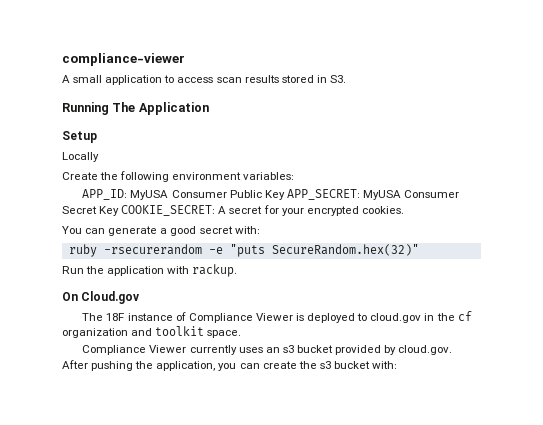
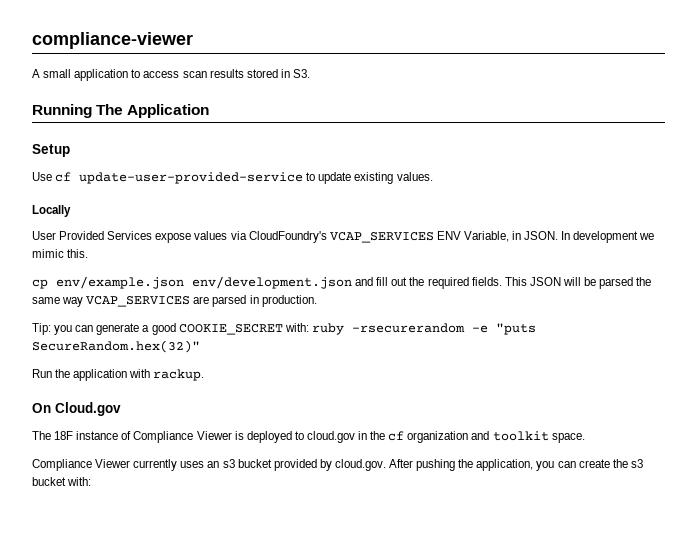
+ Use cf update-user-provided-service to update existing values.
  Locally
- Create the following environment variables:
- APP_ID: MyUSA Consumer Public Key APP_SECRET: MyUSA Consumer Secret Key COOKIE_SECRET: A secret for your encrypted cookies.
- You can generate a good secret with:
- ruby -rsecurerandom -e "puts SecureRandom.hex(32)"
+ User Provided Services expose values via CloudFoundry's VCAP_SERVICES ENV Variable, in JSON. In development we mimic this.
+ cp env/example.json env/development.json and fill out the required fields. This JSON will be parsed the same way VCAP_SERVICES are parsed in production.
+ Tip: you can generate a good COOKIE_SECRET with: ruby -rsecurerandom -e "puts SecureRandom.hex(32)"

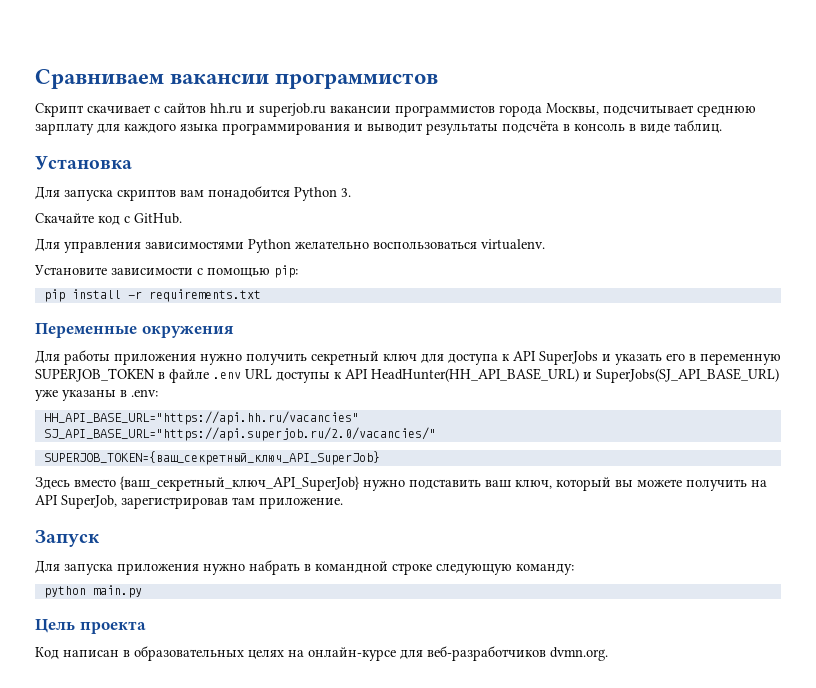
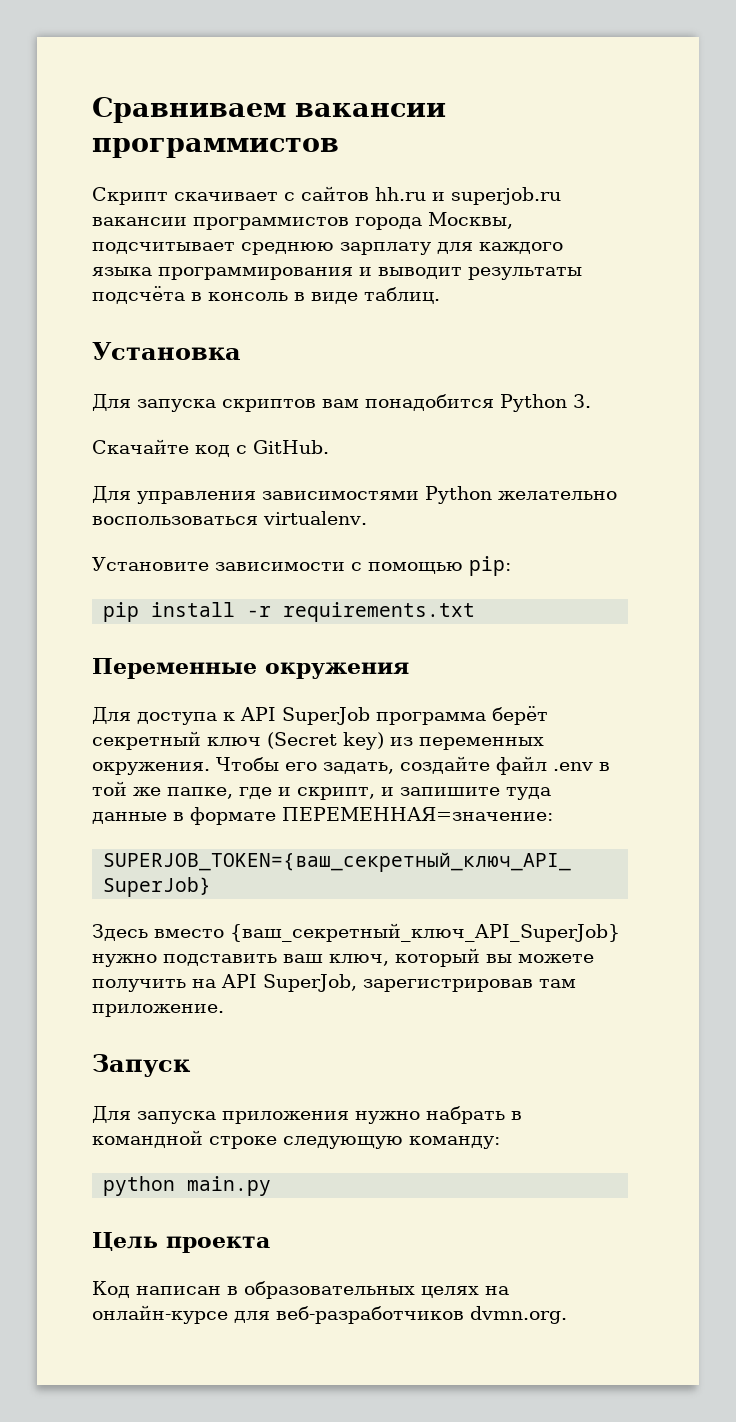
- Для работы приложения нужно получить секретный ключ для доступа к API SuperJobs и указать его в переменную SUPERJOB_TOKEN в файле .env URL доступы к API HeadHunter(HH_API_BASE_URL) и SuperJobs(SJ_API_BASE_URL) уже указаны в .env:
- HH_API_BASE_URL="https://api.hh.ru/vacancies"
- SJ_API_BASE_URL="https://api.superjob.ru/2.0/vacancies/"
+ Для доступа к API SuperJob программа берёт секретный ключ (Secret key) из переменных окружения. Чтобы его задать, создайте файл .env в той же папке, где и скрипт, и запишите туда данные в формате ПЕРЕМЕННАЯ=значение:

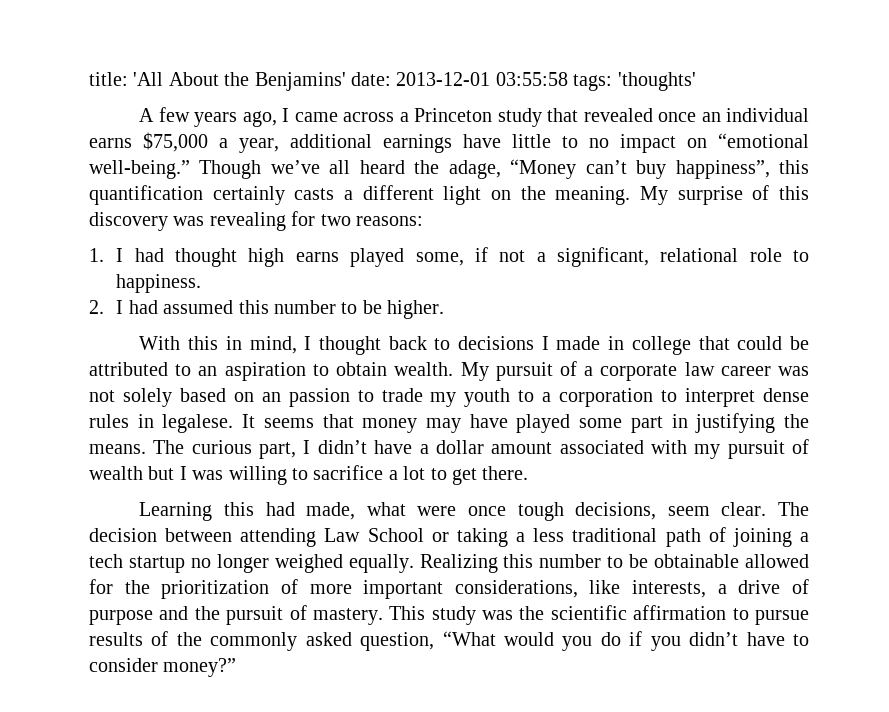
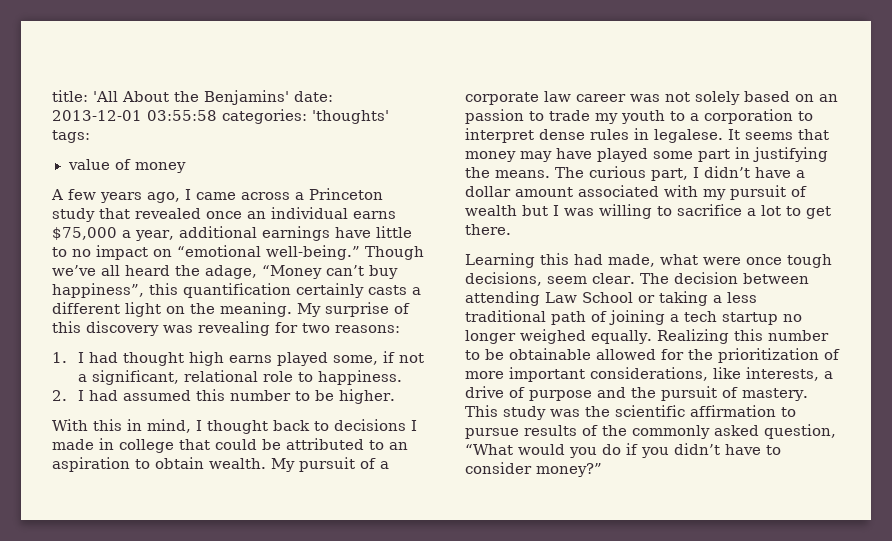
- title: 'All About the Benjamins' date: 2013-12-01 03:55:58 tags: 'thoughts'
+ title: 'All About the Benjamins' date: 2013-12-01 03:55:58 categories: 'thoughts' tags:
+ value of money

• TASK GOAL:
Reproduce, exactly and only, the lines running from the one with "03:55:58 categories: 'thoughts'" to the end of the listing above.

• RESULT OF THE TASK:
+ title: 'All About the Benjamins' date: 2013-12-01 03:55:58 categories: 'thoughts' tags:
+ value of money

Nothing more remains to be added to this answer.